**Try it**
Restate all of the records below exactly. Do not carry over any image.

**Extracted information**

+---+

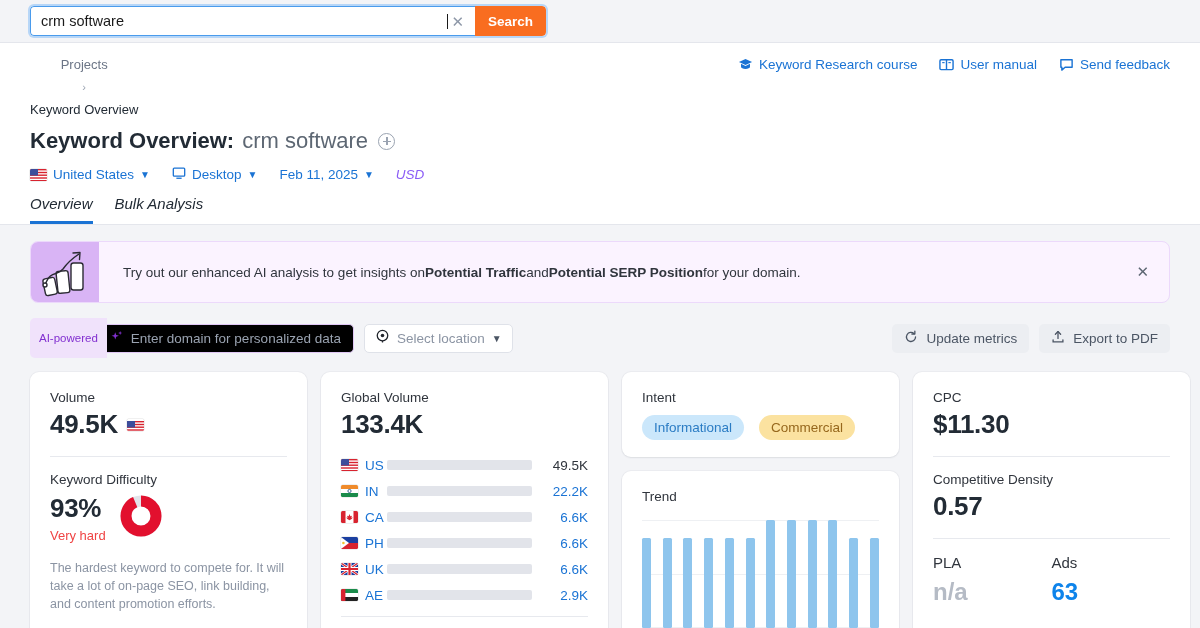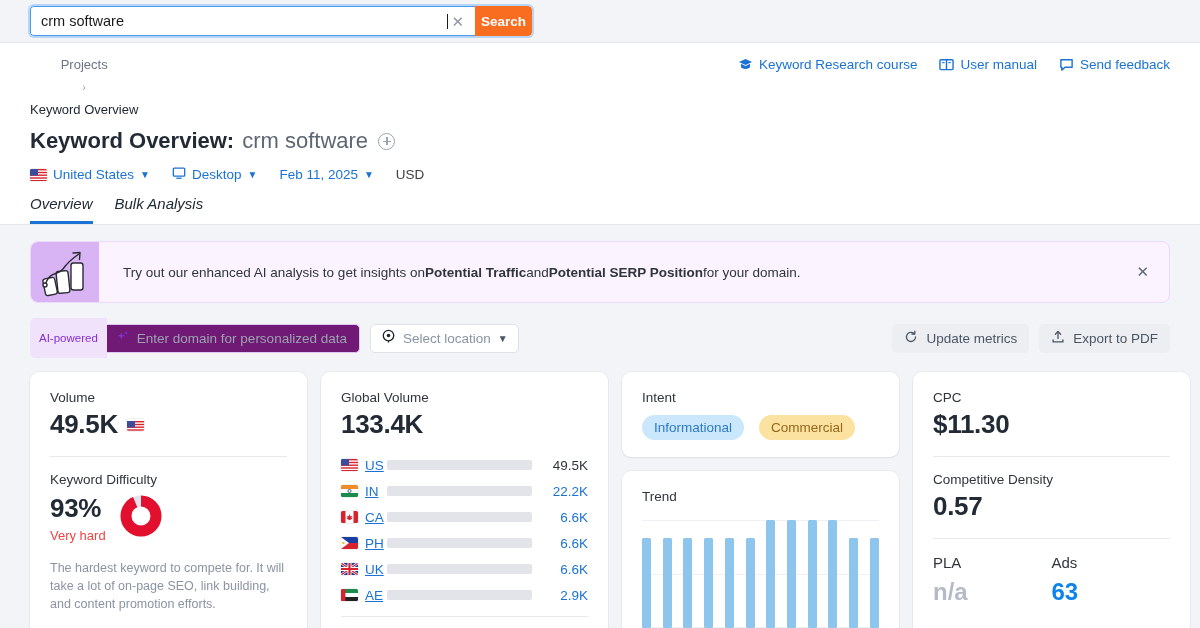--- a/index.html
+++ b/index.html
@@ -52,21 +52,21 @@
   }
   .clear-x {
     color: #8e98a8; font-size: 15px; line-height: 1;
     cursor: pointer; padding: 0 3px;
   }
   .search-btn {
     background: #f96d20;
     color: #fff;
     font-size: 13.5px; font-weight: bold;
     border: none;
-    padding: 0 6px;
+    padding: 0 13px;
     border-radius: 0 4px 4px 0;
     cursor: pointer;
     font-family: inherit;
   }
 
   
   .header { background: #fff; padding: 14px 30px 0 30px; }
   .header-top { display: flex; justify-content: space-between; align-items: flex-start; }
   .breadcrumb { font-size: 13px; color: #6b7586; display: flex; align-items: center; gap: 9px; flex-direction: column; }
   .breadcrumb .crumb-link { color: #6b7586; cursor: pointer; }
@@ -96,21 +96,21 @@
 
   .filters { margin-top: 12px; display: flex; align-items: center; gap: 22px; font-size: 13.5px; }
   .filter { display: flex; align-items: center; gap: 6px; color: #1a73d4; cursor: pointer; }
   .filter .chev { font-size: 10px; }
   .flag {
     width: 17px; height: 12px; border-radius: 1.5px;
     display: inline-block; overflow: hidden; flex: none;
     box-shadow: 0 0 0 0.5px rgba(0,0,0,.12);
     position: relative;
   }
-  .currency { color: #404040; }
+  .currency { color: #8b5cf6; font-style: italic; }
 
   .tabs { margin-top: 12px; display: flex; gap: 22px; font-size: 15px; font-style: italic; }
   .tab { padding-bottom: 9px; cursor: pointer; color: #222b35; border-bottom: 3px solid transparent; }
   .tab.active { border-bottom-color: #1a73d4; }
   .header-rule { border-bottom: 1px solid #e4e6ec; margin: 0 -30px; }
 
   
   .main { padding: 16px 30px 0 30px; }
 
   .ai-banner {
@@ -144,26 +144,26 @@
   .ai-group { display: flex; align-items: center; }
   .ai-badge {
     background: #f0e2fb; color: #8230d0;
     font-size: 11.5px;
     padding: 14px 9px;
     border-radius: 5px 0 0 5px;
     white-space: nowrap;
   }
   .domain-input {
     display: flex; align-items: center; gap: 7px;
-    background: #701a75;
+    background: #000000;
     border: 1px solid #e0c7f5;
     border-left: none;
     border-radius: 0 5px 5px 0;
     height: 29px;
-    padding: 0 12px 0 9px;
+    padding: 0 12px 0 3px;
     font-size: 13.5px; color: #9aa3b1;
     min-width: 236px;
     cursor: text;
   }
   .select-location {
     display: flex; align-items: center; gap: 7px;
     background: #fff;
     border: 1px solid #dfe2e9;
     border-radius: 5px;
     height: 29px; padding: 0 10px;
@@ -205,21 +205,21 @@
 
   .kd-row { display: flex; align-items: flex-start; gap: 14px; margin-top: 6px; }
   .kd-left { display: flex; flex-direction: column; }
   .kd-pct { font-size: 26px; font-weight: bold; letter-spacing: -0.3px; }
   .kd-word { font-size: 13px; color: #ef4444; margin-top: 4px; }
   .kd-desc { font-size: 12.5px; color: #8b94a3; line-height: 1.45; margin-top: 16px; }
 
   
   .gv-list { margin-top: 14px; display: flex; flex-direction: column; gap: 4px; }
   .gv-row { display: flex; align-items: center; height: 22px; }
-  .gv-cc { width: 46px; display: flex; align-items: center; gap: 7px; font-size: 13.5px; color: #1a73d4; text-decoration: underline; }
+  .gv-cc { width: 46px; display: flex; align-items: center; gap: 7px; font-size: 13.5px; color: #1a73d4; }
   .gv-cc.plain { color: #30353d; width: 53px; }
   .gv-track {
     flex: 1; height: 10px; background: #e2e4ea; border-radius: 2px;
     overflow: hidden; margin-right: 10px;
   }
   .gv-fill { height: 100%; border-radius: 2px; }
   .gv-val { width: 46px; text-align: right; font-size: 13.5px; color: #1a73d4; }
   .gv-val.plain { color: #30353d; }
   .gv-divider { border-top: 1px solid #e7e9ee; margin: 6px 0 5px 0; }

+---+

**Answer space**
--- a/index.html
+++ b/index.html
@@ -52,21 +52,21 @@
   }
   .clear-x {
     color: #8e98a8; font-size: 15px; line-height: 1;
     cursor: pointer; padding: 0 3px;
   }
   .search-btn {
     background: #f96d20;
     color: #fff;
     font-size: 13.5px; font-weight: bold;
     border: none;
-    padding: 0 6px;
+    padding: 0 13px;
     border-radius: 0 4px 4px 0;
     cursor: pointer;
     font-family: inherit;
   }
 
   
   .header { background: #fff; padding: 14px 30px 0 30px; }
   .header-top { display: flex; justify-content: space-between; align-items: flex-start; }
   .breadcrumb { font-size: 13px; color: #6b7586; display: flex; align-items: center; gap: 9px; flex-direction: column; }
   .breadcrumb .crumb-link { color: #6b7586; cursor: pointer; }
@@ -96,21 +96,21 @@
 
   .filters { margin-top: 12px; display: flex; align-items: center; gap: 22px; font-size: 13.5px; }
   .filter { display: flex; align-items: center; gap: 6px; color: #1a73d4; cursor: pointer; }
   .filter .chev { font-size: 10px; }
   .flag {
     width: 17px; height: 12px; border-radius: 1.5px;
     display: inline-block; overflow: hidden; flex: none;
     box-shadow: 0 0 0 0.5px rgba(0,0,0,.12);
     position: relative;
   }
-  .currency { color: #404040; }
+  .currency { color: #8b5cf6; font-style: italic; }
 
   .tabs { margin-top: 12px; display: flex; gap: 22px; font-size: 15px; font-style: italic; }
   .tab { padding-bottom: 9px; cursor: pointer; color: #222b35; border-bottom: 3px solid transparent; }
   .tab.active { border-bottom-color: #1a73d4; }
   .header-rule { border-bottom: 1px solid #e4e6ec; margin: 0 -30px; }
 
   
   .main { padding: 16px 30px 0 30px; }
 
   .ai-banner {
@@ -144,26 +144,26 @@
   .ai-group { display: flex; align-items: center; }
   .ai-badge {
     background: #f0e2fb; color: #8230d0;
     font-size: 11.5px;
     padding: 14px 9px;
     border-radius: 5px 0 0 5px;
     white-space: nowrap;
   }
   .domain-input {
     display: flex; align-items: center; gap: 7px;
-    background: #701a75;
+    background: #000000;
     border: 1px solid #e0c7f5;
     border-left: none;
     border-radius: 0 5px 5px 0;
     height: 29px;
-    padding: 0 12px 0 9px;
+    padding: 0 12px 0 3px;
     font-size: 13.5px; color: #9aa3b1;
     min-width: 236px;
     cursor: text;
   }
   .select-location {
     display: flex; align-items: center; gap: 7px;
     background: #fff;
     border: 1px solid #dfe2e9;
     border-radius: 5px;
     height: 29px; padding: 0 10px;
@@ -205,21 +205,21 @@
 
   .kd-row { display: flex; align-items: flex-start; gap: 14px; margin-top: 6px; }
   .kd-left { display: flex; flex-direction: column; }
   .kd-pct { font-size: 26px; font-weight: bold; letter-spacing: -0.3px; }
   .kd-word { font-size: 13px; color: #ef4444; margin-top: 4px; }
   .kd-desc { font-size: 12.5px; color: #8b94a3; line-height: 1.45; margin-top: 16px; }
 
   
   .gv-list { margin-top: 14px; display: flex; flex-direction: column; gap: 4px; }
   .gv-row { display: flex; align-items: center; height: 22px; }
-  .gv-cc { width: 46px; display: flex; align-items: center; gap: 7px; font-size: 13.5px; color: #1a73d4; text-decoration: underline; }
+  .gv-cc { width: 46px; display: flex; align-items: center; gap: 7px; font-size: 13.5px; color: #1a73d4; }
   .gv-cc.plain { color: #30353d; width: 53px; }
   .gv-track {
     flex: 1; height: 10px; background: #e2e4ea; border-radius: 2px;
     overflow: hidden; margin-right: 10px;
   }
   .gv-fill { height: 100%; border-radius: 2px; }
   .gv-val { width: 46px; text-align: right; font-size: 13.5px; color: #1a73d4; }
   .gv-val.plain { color: #30353d; }
   .gv-divider { border-top: 1px solid #e7e9ee; margin: 6px 0 5px 0; }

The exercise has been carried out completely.